Entretanto, os artistas não podem ser compelidos a trabalhar para as entidades arrecadadoras já existentes, pois estas podem ter regras anti-sociais. Por exemplo, as entidades arrecadadoras de alguns países europeus proíbem que seus membros publiquem qualquer coisa sob lcienças que permitam o compartilhamento (por exemplo, usando qualquer uma das licenças “Creative Commons”). Se a verba do Brasil para apoiar artistas incluir artistas estrangeiros, eles não devem ser compelidos a fazer parte dessas entidades arrecadadoras para receberem sua fatia das verbas brasileiras.
Qualquer que seja o trajeto seguido pelo dinheiro, nenhuma das instituições desse trajeto (provedor, agência estatal ou entidade arrecadadora) pode ter qualquer autoridade para alterar quais fatias serão destinadas a quais artistas. Isso deve ser claramente definido pelas regras do sistema.
Mas quais devem ser essas regras? Qual a melhor forma de dividir o dinheiro entre todos os participantes criativos?
O método mais óbvio é calcular a fatia de cada artista em proporção direta à popularidade de sua obra. A popularidade pode ser medida convidando 100 mil pessoas escolhidas aleatoriamente a fornecer as listas de obras que executaram. É isso que propostas de “recompensar os titulares dos direitos” geralmente fazem. Mas esse método de distribuição não é muito eficaz para promover a arte, pois uma grande fração das verbas iria para as superestrelas, que já são ricas ou ao menos confortáveis, deixando pouco dinheiro para apoiar os artistas que realmente precisam delas.
Eu proponho que, em vez disso, se pague a cada artista de acordo com a raiz cúbica de sua popularidade. Mais precisamente, o sistema poderia medir a popularidade de cada obra, dividi-la pelos artistas da obra para obter um valor para cada artista, depois calcular a raiz cúbica disso e determinar a fatia dos artistas em proporção a estas raízes cúbicas.
O efeito disto seria aumentar a fatia dos artistas moderadamente populares por meio da redução da fatia das superestrelas. Cada superestrela ainda receberia mais do que cada não superestrela, até várias vezes mais, mas não centenas ou milhares de vezes mais. Com essa alteração, uma dada soma total de dinheiro conseguirá apoiar adequadamente um maior número de artistas.
Promover a arte e a autoria apoiando artistas e autores é o objetivo correto de uma taxa de licença para o compartilhamento porque é o objetivo correto dos próprios direitos autorais.
Uma última questão é se o sistema deve apoiar autores e artistas estrangeiros.

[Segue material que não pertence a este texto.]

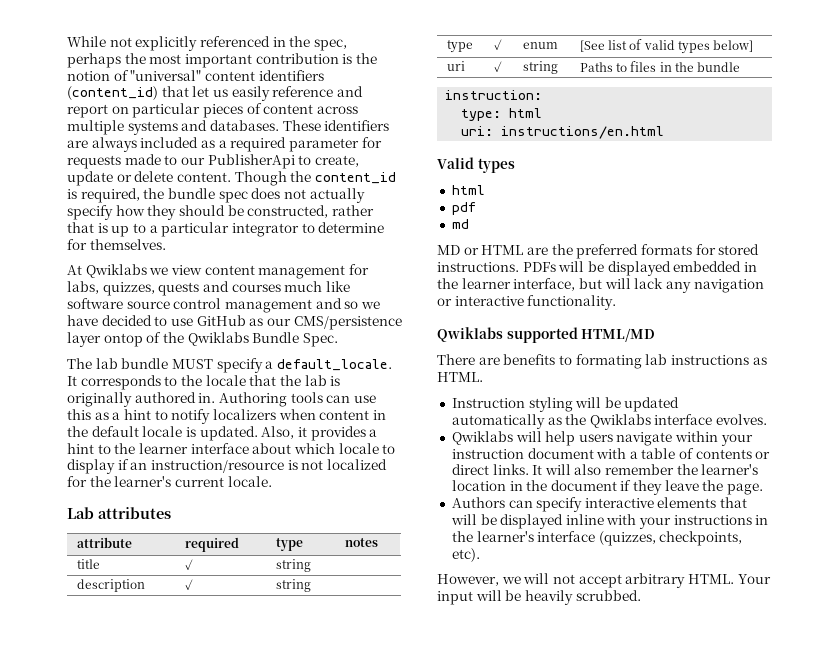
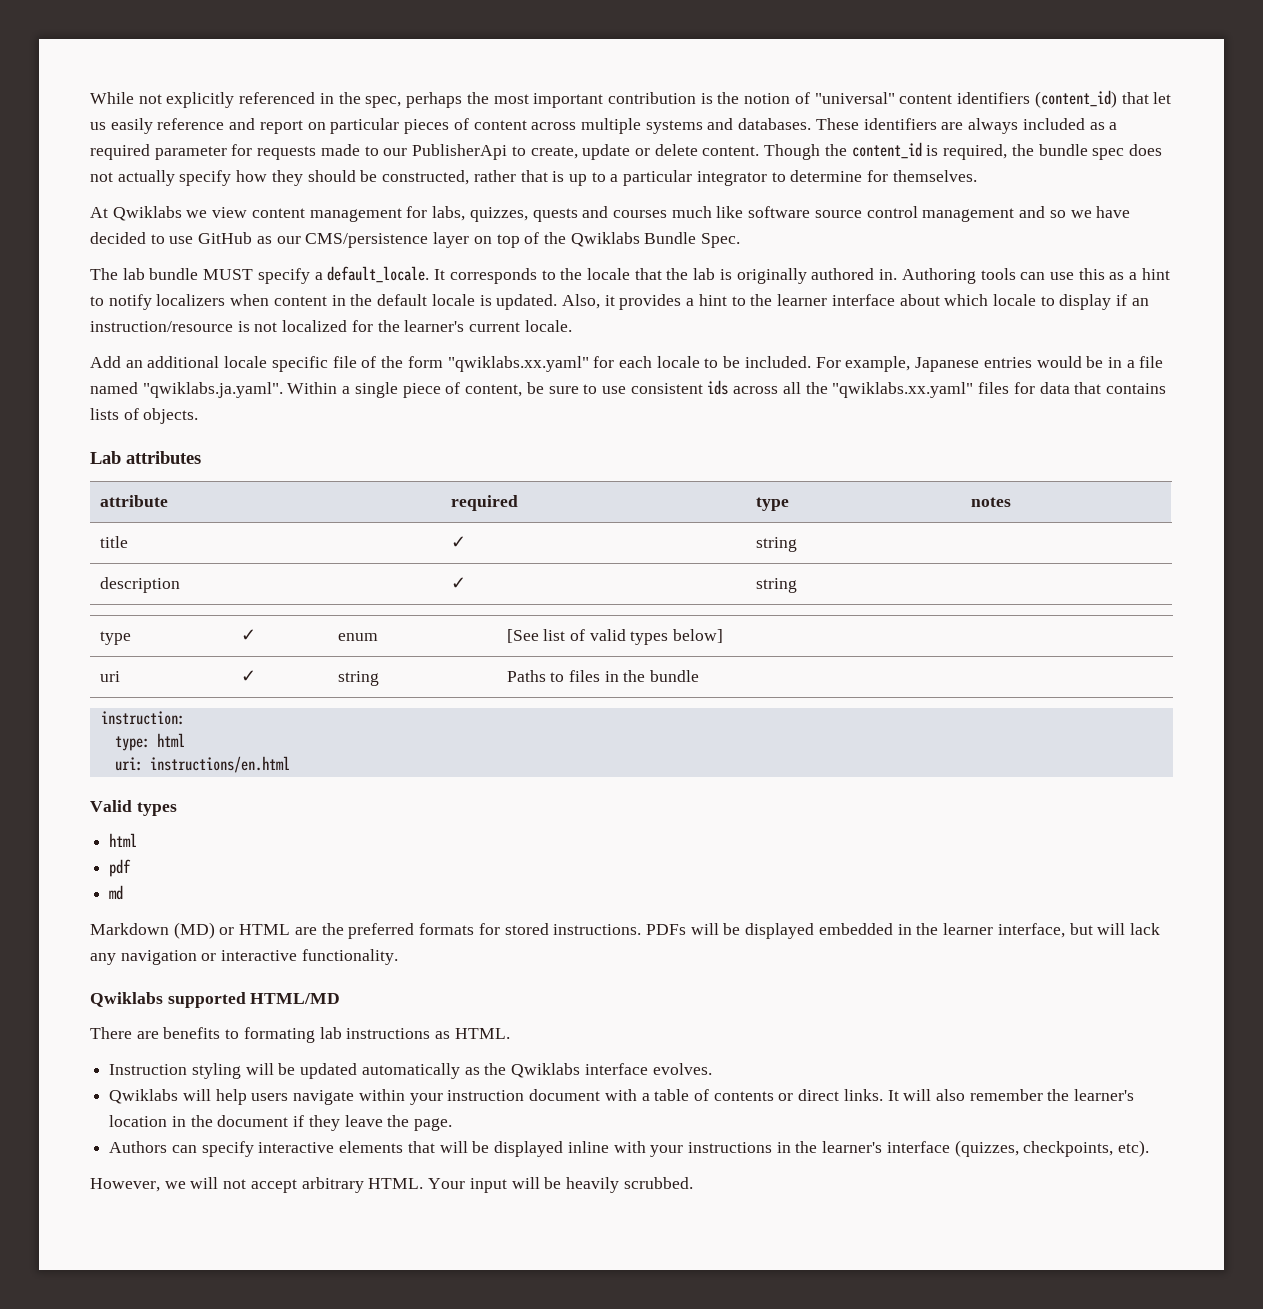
[103,333,143,347] ontop -> [473,234,520,248] on top
(272, 481) none -> [90,356,1164,372] [90,380,1166,398] [90,408,199,424] // Add an additional locale specific file of the form "qwiklabs.xx.yaml" for each locale to be included. For example, Japanese entries would be in a file named "qwiklabs.ja.yaml". Within a single piece of content, be sure to use consistent ids across all the "qwiklabs.xx.yaml" files for data that contains lists of objects.
[437,245,460,255] MD -> [90,922,215,939] Markdown (MD)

Seria natural que o Brasil exigisse reciprocidade de outros países como condição para lhes dar apoio a autores e artistas, mas penso que isto seria um erro estratégico. A melhor forma de convencer outros países a adotarem um plano como este não é pressioná-los por meio de seus artistas — eles não sentirão falta desses pagamentos porque não estão acostumados a recebê-los — mas educar seus artistas quanto aos méritos deste sistema. Incluí-los no sistema é a forma de educá-los.
Outra opção é incluir artistas e autores estrangeiros, mas reduzir o pagamento a 1/10 quando seus países não cooperarem reciprocamente. Imagine dizer a um autor: “Você recebeu R$ 50 da taxa brasileira de licença para o compartilhamento. Se seu país tivesse uma taxa semelhante e fizesse um acordo recíproco com o Brasil, você agora teria recebido R$ 500 do Brasil, somado à quantia de seu próprio país.”
Conheço um dos possíveis obstáculos à adoção deste sistema no Brasil: Tratados de Livre Exploração como aquele que estabeleceu a Organização Mundial do Comércio. Eles são projetados para fazer os governos agirem em benefício das empresas, não das pessoas; eles são os inimigos da democracia e do bem-estar da maioria das pessoas. (Agradecemos ao Lula por salvar a América do Sul da ALCA.) Alguns deles exigem “recompensa para os titulares dos direitos” como parte de sua política geral de favoritismo das empresas.
Felizmente, este obstáculo pode ser transposto. Se o Brasil se vir compelido a pagar pelo objetivo equivocado de “recompensar os titulares dos direitos”, ele ainda pode adotar o sistema apresentado acima. Aqui está como.
O primeiro passo rumo ao fim de um domínio injusto é negar sua legitimidade. Se o Brasil for compelido a “recompensar os titulares dos direitos autorais”, deve denunciar essa imposição como errada e ceder temporariamente a ela. A denúncia poderia ser colocada no preâmbulo da própria lei, da seguinte forma:
Considerando que o Brasil deseja incentivar a útil e prestativa prática de compartilhar, na Internet, obras publicadas;
Considerando que o Brasil é compelido pela Organização Mundial do Comércio a pagar aos titulares dos direitos o resgate dessa liberdade, mesmo que esse dinheiro vá apenas enriquecer as editoras em vez de apoiar artistas e autores; Considerando que o Brasil deseja, além dessa exigência imposta, apoiar artistas e autores melhor do que o sistema atual de direitos autorais faz;
Em seguida, após estabelecer uma taxa para fins de “recompensa”, estabelecer uma segunda taxa adicional (igual ou maior em valor) para apoiar os autores e artistas. O plano desperdiçador e equivocado da “recompensa” não deve ser um substituto para o plano útil e eficaz. Então, implemente-se o plano útil e eficaz para apoiar os artistas diretamente, pois isso é bom para a sociedade, e implemente-se a “recompensa” exigida pela OMC, mas somente enquanto a OMC mantenha o poder de impô-la.
Isto iniciará a transição para um novo sistema de direitos autorais adequado à era da Internet.
Obrigado por considerar estas sugestões.
Richard M. Stallman

quinta-feira, 25 de novembro de 2010

E o Android aparece na fixão !!!

Ontem assistindo ao sétimo episodio da terceira temporada de Fringe me deparo com um smartphone tocando e adivinhem quem aparece? ele mesmo o sistema operacional de codigo aberto que mais cresce nesse planeta !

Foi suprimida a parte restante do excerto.